EXERCISE PROMPT - Each line from the one holding "[286,736,330,746] Bynen's ->" to the last line below must be written out exactly, with no other output.

┌──

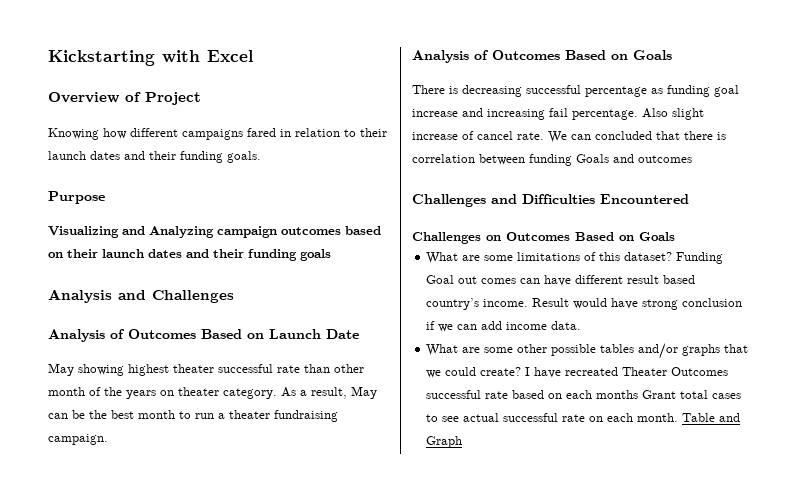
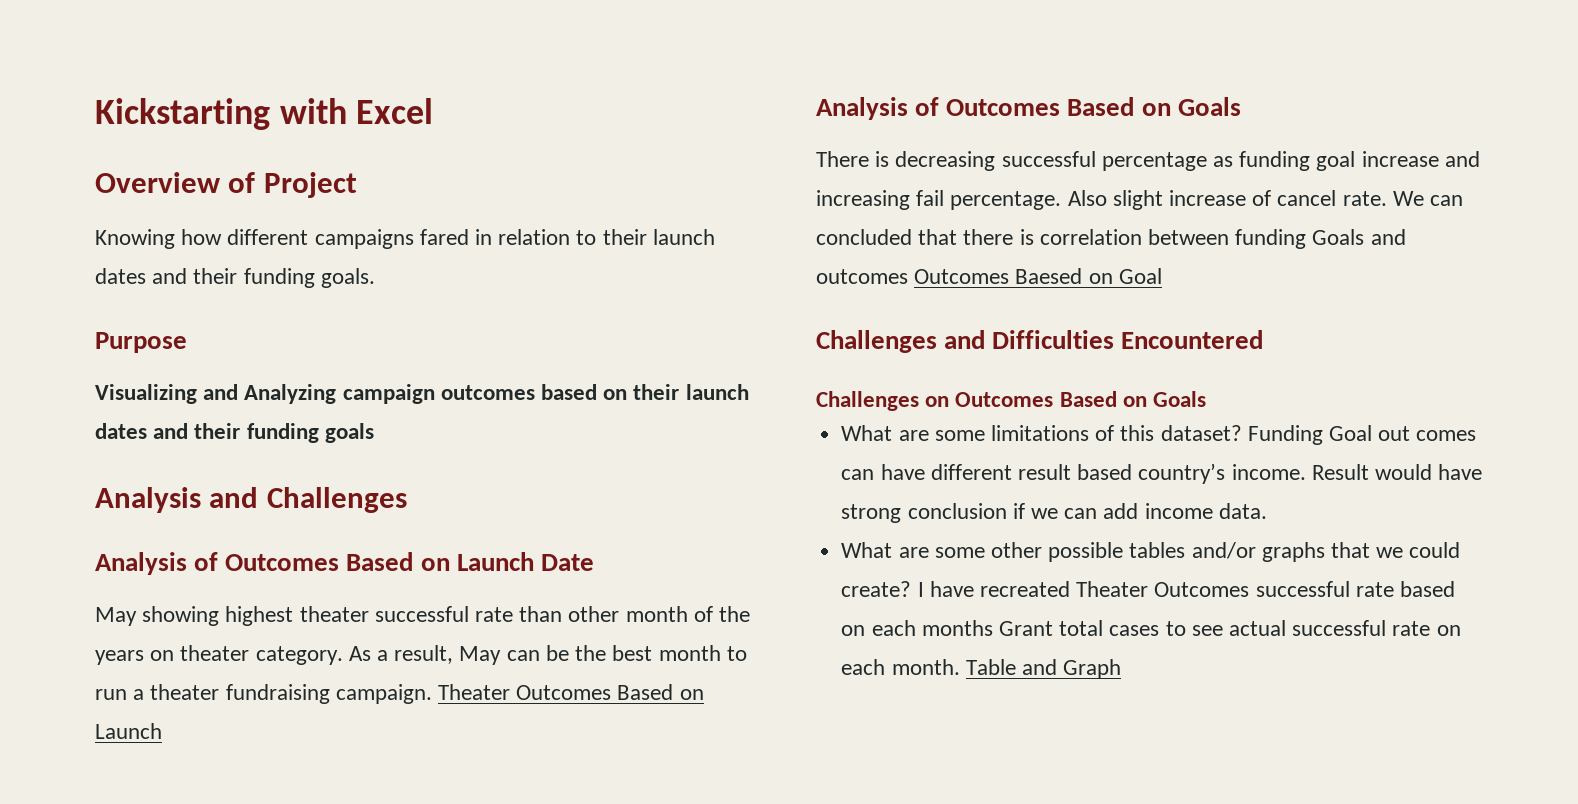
(108, 439) none -> [438,684,704,700] [95,723,162,739] Theater Outcomes Based on Launch
(692, 159) none -> [914,268,1162,284] Outcomes Baesed on Goal

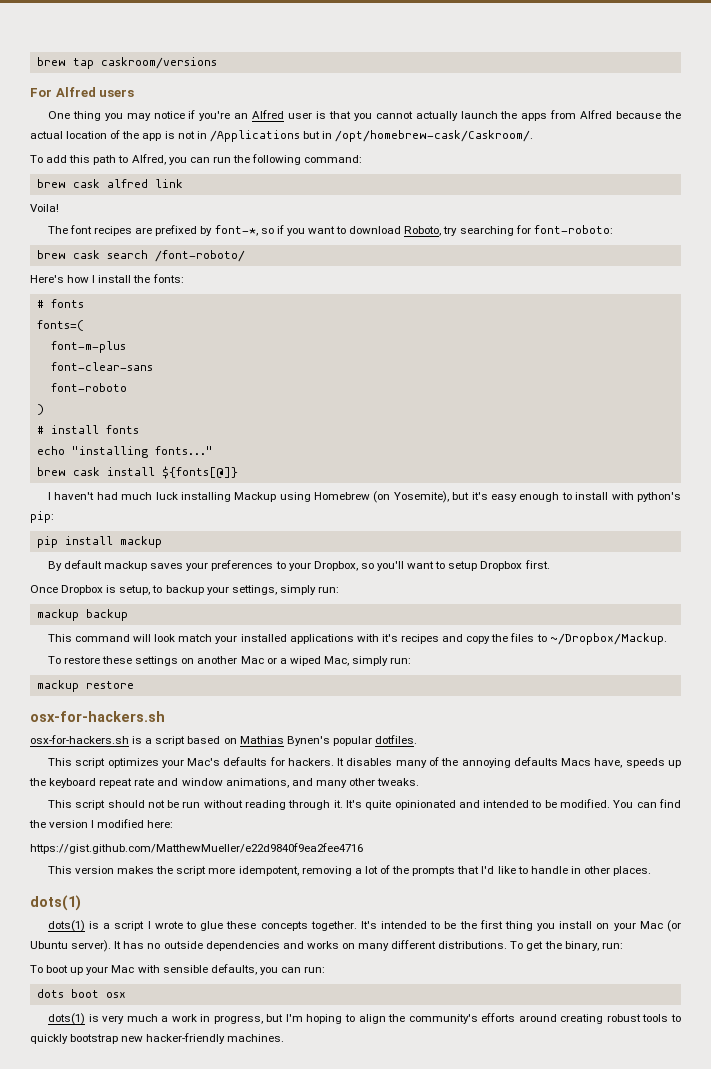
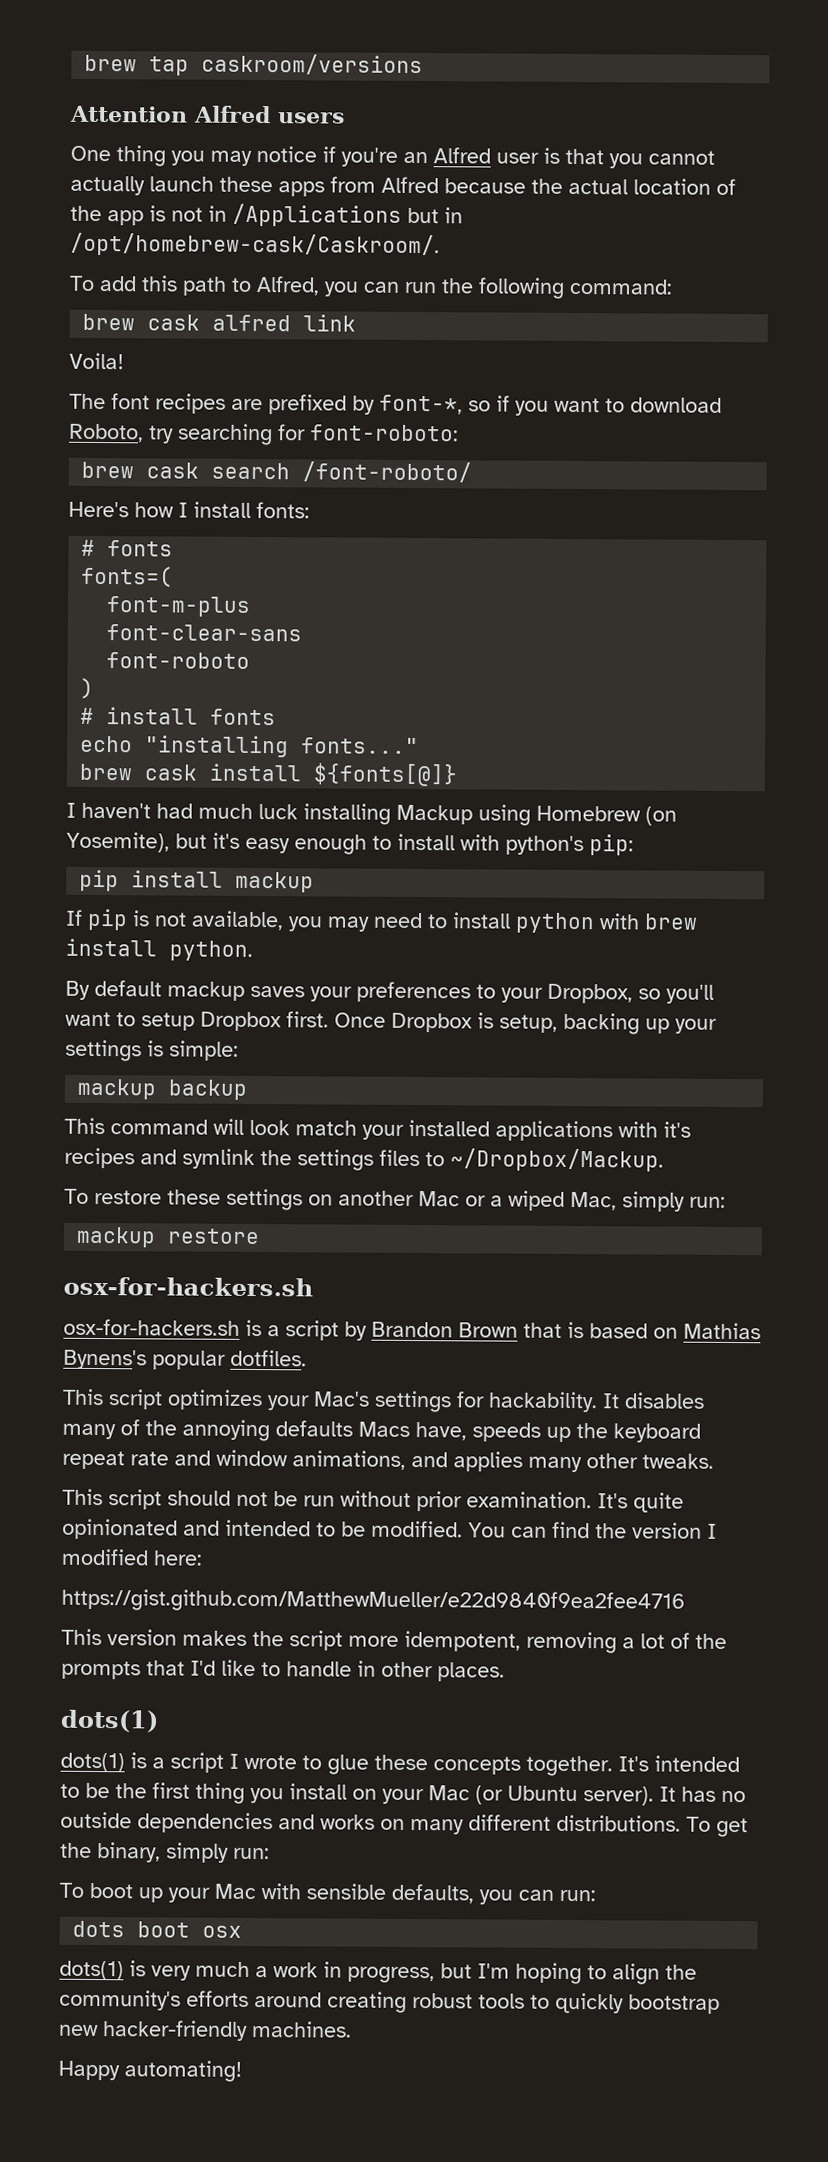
[30,88,52,97] For -> [70,105,188,123] Attention
[500,111,518,119] the -> [219,176,273,193] these
[133,275,151,283] the -> (251, 509) none
(162, 542) none -> [65,908,698,934] [65,938,253,961] // If pip is not available, you may need to install python with brew install python.
(550, 564) // -> (329, 1019) none
[152,585,339,595] to backup your settings, simply run: -> [563,1012,717,1035] [65,1039,239,1062] backing up your settings is simple:
[466,634,509,644] copy the -> [182,1148,374,1171] symlink the settings
(186, 741) none -> [344,1321,584,1341] by Brandon Brown that is
[286,736,330,746] Bynen's -> [63,1349,147,1370] Bynens's
[223,757,334,766] defaults for hackers. -> [374,1390,598,1413] settings for hackability.
(313, 782) none -> [453,1451,523,1472] applies
[245,800,343,810] reading through it. -> [416,1491,592,1512] prior examination.
(599, 946) none -> [166,1842,229,1863] simply
(285, 1038) none -> [58,2060,242,2082] // Happy automating!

└──

REPLY -
[286,736,330,746] Bynen's -> [63,1349,147,1370] Bynens's
[223,757,334,766] defaults for hackers. -> [374,1390,598,1413] settings for hackability.
(313, 782) none -> [453,1451,523,1472] applies
[245,800,343,810] reading through it. -> [416,1491,592,1512] prior examination.
(599, 946) none -> [166,1842,229,1863] simply
(285, 1038) none -> [58,2060,242,2082] // Happy automating!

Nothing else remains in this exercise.